§ **DESCRIPTION OF THE TASK**
Only the line containing "discount: 18.83 -> 18.29" and those after it, up to the end of the records below, are to be set down, exactly as written.

§ **Stored dataset items**
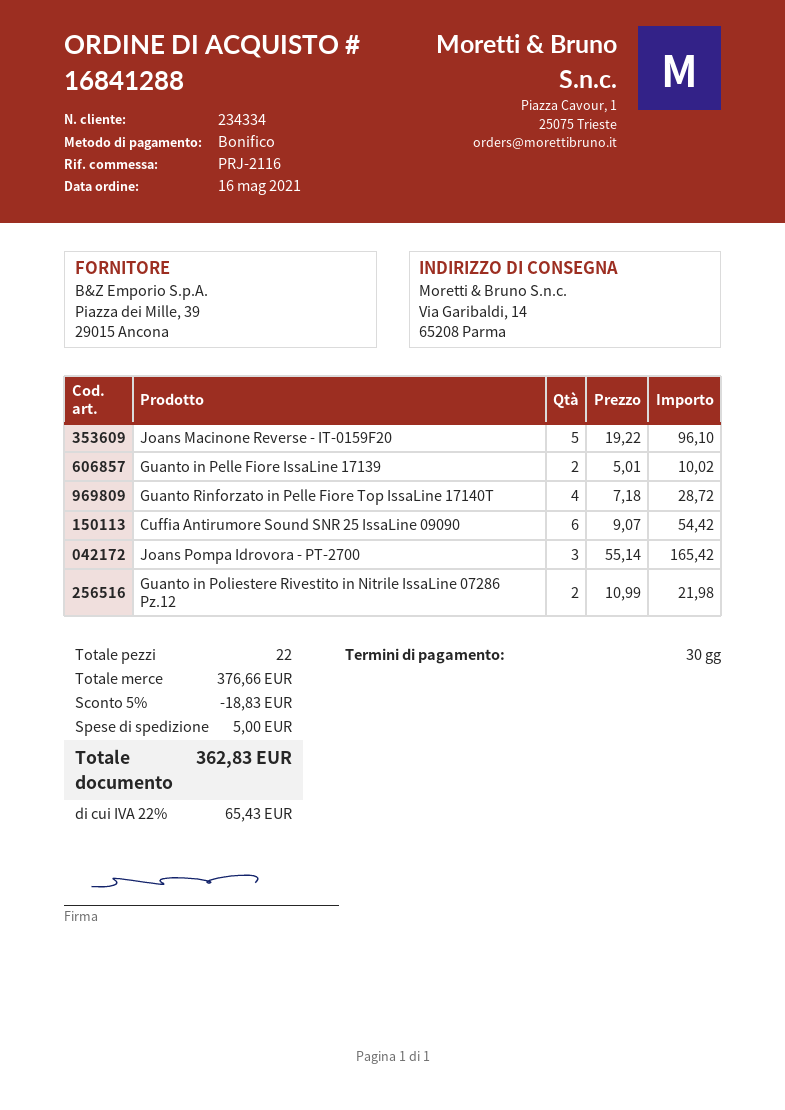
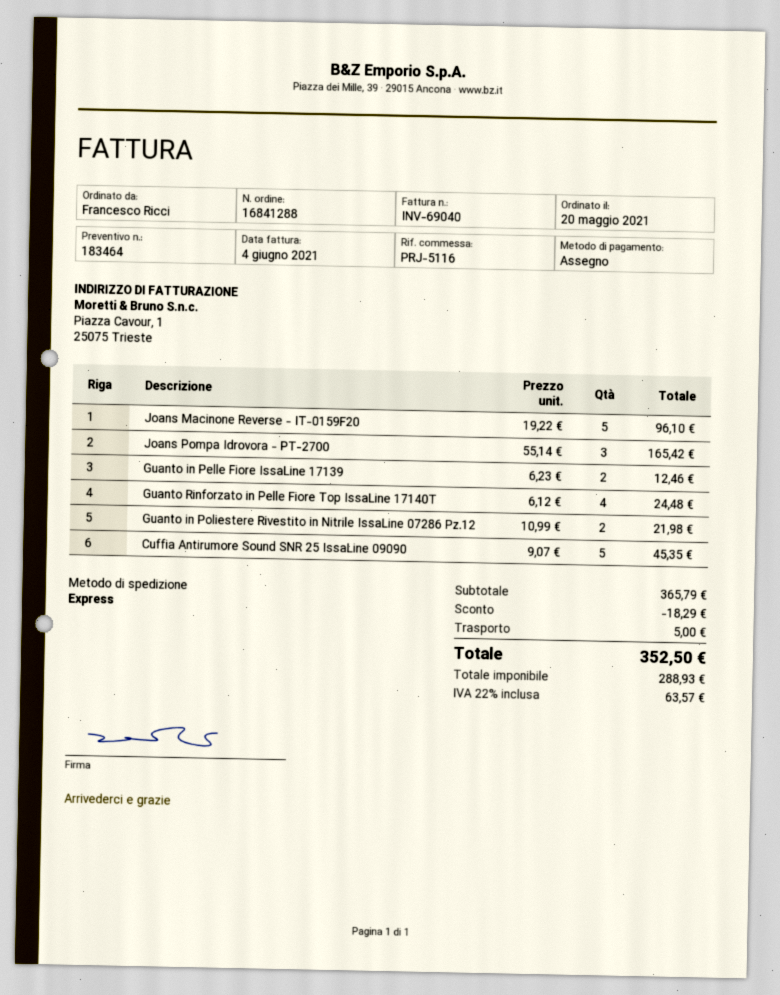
order date: 2021-05-16 -> 2021-05-20
reference: PRJ-2116 -> PRJ-5116
payment method: bank transfer -> cheque
Guanto in Pelle Fiore IssaLine 17139: 2 x 5.01 = 10.02 -> 2 x 6.23 = 12.46
Guanto Rinforzato in Pelle Fiore Top IssaLine 17140T: 4 x 7.18 = 28.72 -> 4 x 6.12 = 24.48
Cuffia Antirumore Sound SNR 25 IssaLine 09090: 6 x 9.07 = 54.42 -> 5 x 9.07 = 45.35
subtotal: 376.66 -> 365.79
discount: 18.83 -> 18.29
tax: 22% = 65.43 -> 22% = 63.57
total: 362.83 -> 352.50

§ **REPLY TO THE EXERCISE**
discount: 18.83 -> 18.29
tax: 22% = 65.43 -> 22% = 63.57
total: 362.83 -> 352.50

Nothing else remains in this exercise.